Scan the lines below for "must" and copy the matches.

━━━━

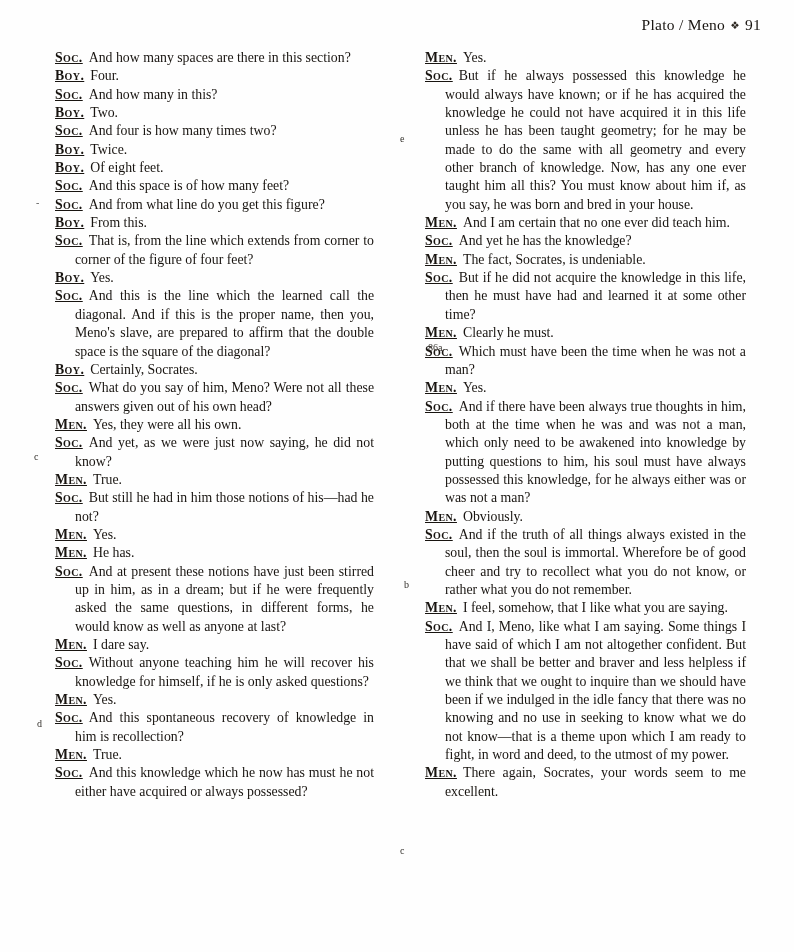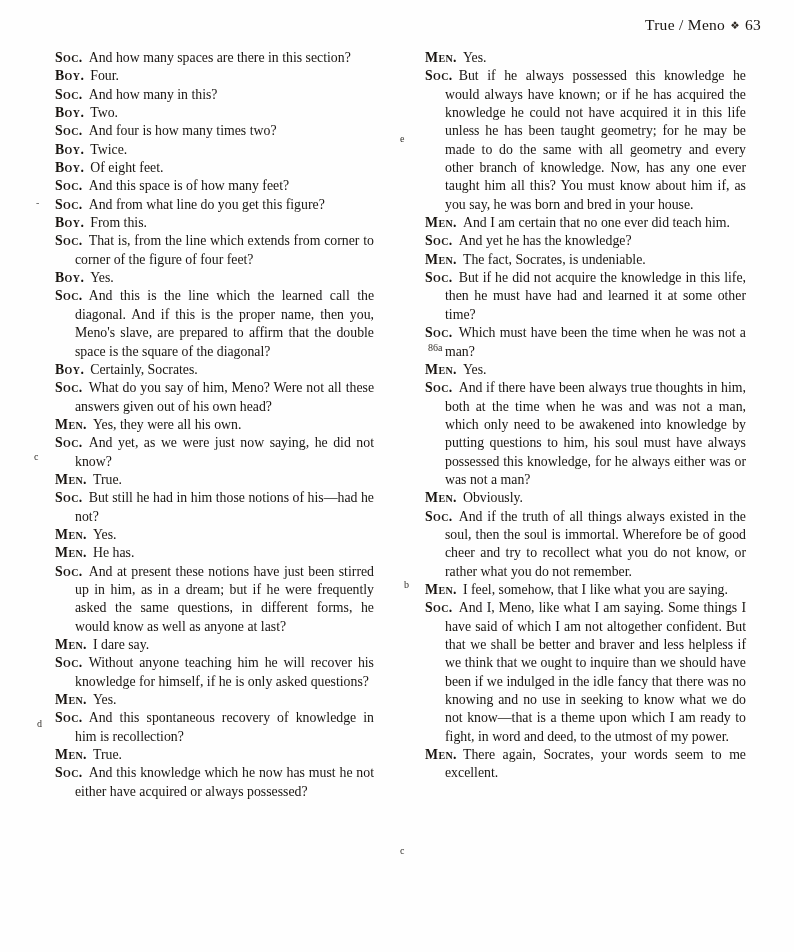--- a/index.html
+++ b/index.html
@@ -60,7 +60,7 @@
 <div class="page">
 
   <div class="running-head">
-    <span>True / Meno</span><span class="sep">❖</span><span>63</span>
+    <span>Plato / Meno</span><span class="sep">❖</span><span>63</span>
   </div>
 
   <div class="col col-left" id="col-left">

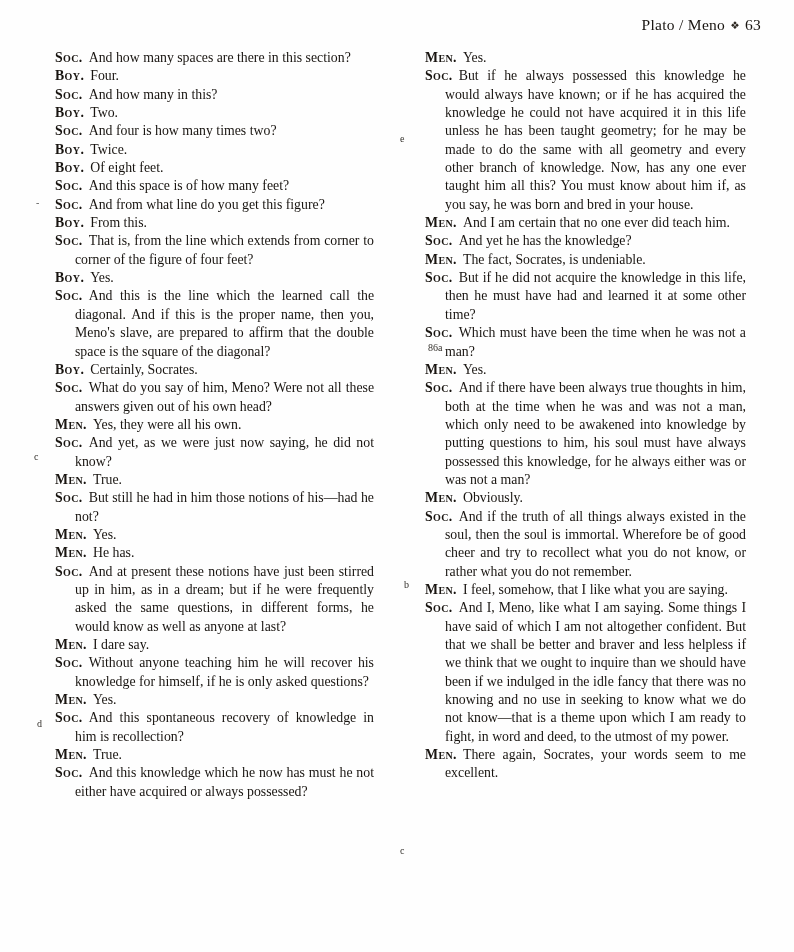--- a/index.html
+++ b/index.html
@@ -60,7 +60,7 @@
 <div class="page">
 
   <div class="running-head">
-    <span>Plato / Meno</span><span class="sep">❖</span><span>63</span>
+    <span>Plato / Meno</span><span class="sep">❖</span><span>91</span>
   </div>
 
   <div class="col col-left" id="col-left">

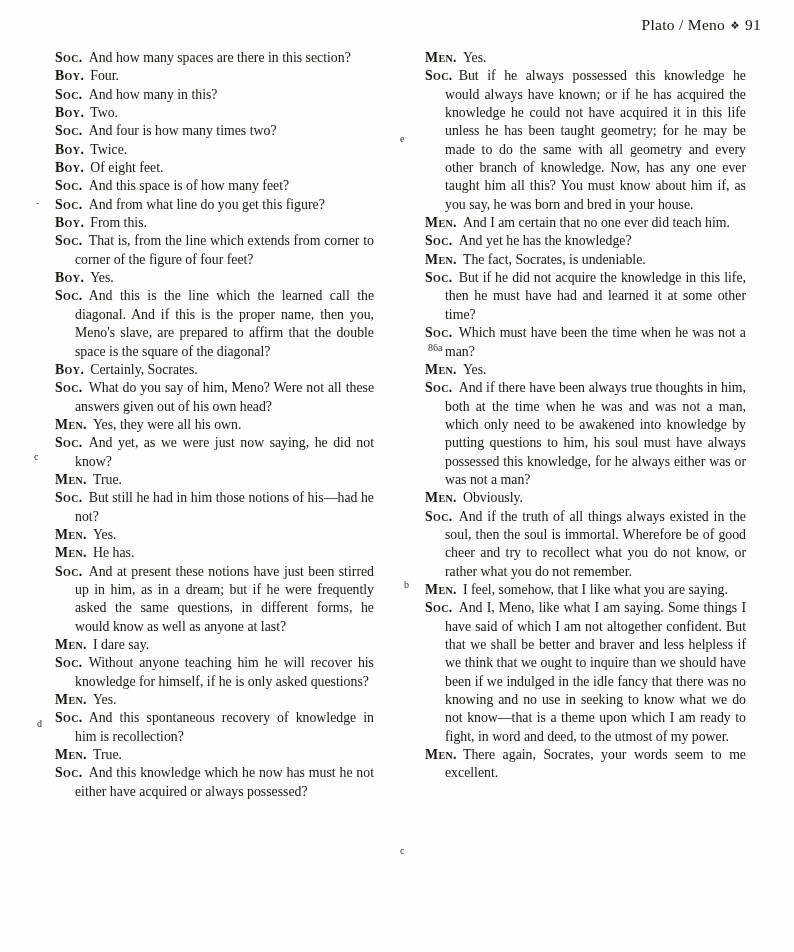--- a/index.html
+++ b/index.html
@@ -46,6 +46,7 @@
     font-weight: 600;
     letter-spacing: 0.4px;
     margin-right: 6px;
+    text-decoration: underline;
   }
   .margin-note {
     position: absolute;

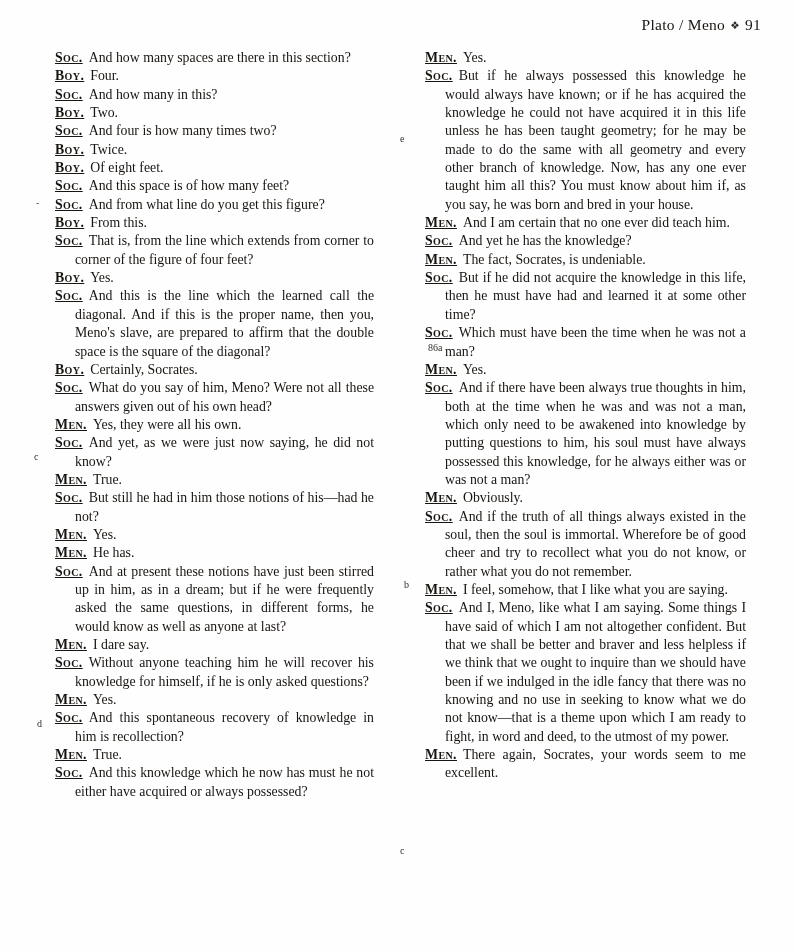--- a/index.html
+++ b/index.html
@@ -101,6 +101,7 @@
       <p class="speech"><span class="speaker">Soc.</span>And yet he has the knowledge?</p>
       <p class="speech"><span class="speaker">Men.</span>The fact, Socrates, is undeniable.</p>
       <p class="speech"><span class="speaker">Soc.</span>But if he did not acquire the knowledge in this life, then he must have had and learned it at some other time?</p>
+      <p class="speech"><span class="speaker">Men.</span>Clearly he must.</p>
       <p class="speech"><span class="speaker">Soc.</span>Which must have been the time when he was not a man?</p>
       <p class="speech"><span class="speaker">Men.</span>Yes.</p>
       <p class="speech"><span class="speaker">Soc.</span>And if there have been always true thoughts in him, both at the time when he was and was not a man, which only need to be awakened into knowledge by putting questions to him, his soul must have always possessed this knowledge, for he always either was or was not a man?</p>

━━━━

Written response ::
       <p class="speech"><span class="speaker">Soc.</span>But if he did not acquire the knowledge in this life, then he must have had and learned it at some other time?</p>
+      <p class="speech"><span class="speaker">Men.</span>Clearly he must.</p>
       <p class="speech"><span class="speaker">Soc.</span>Which must have been the time when he was not a man?</p>
       <p class="speech"><span class="speaker">Soc.</span>And if there have been always true thoughts in him, both at the time when he was and was not a man, which only need to be awakened into knowledge by putting questions to him, his soul must have always possessed this knowledge, for he always either was or was not a man?</p>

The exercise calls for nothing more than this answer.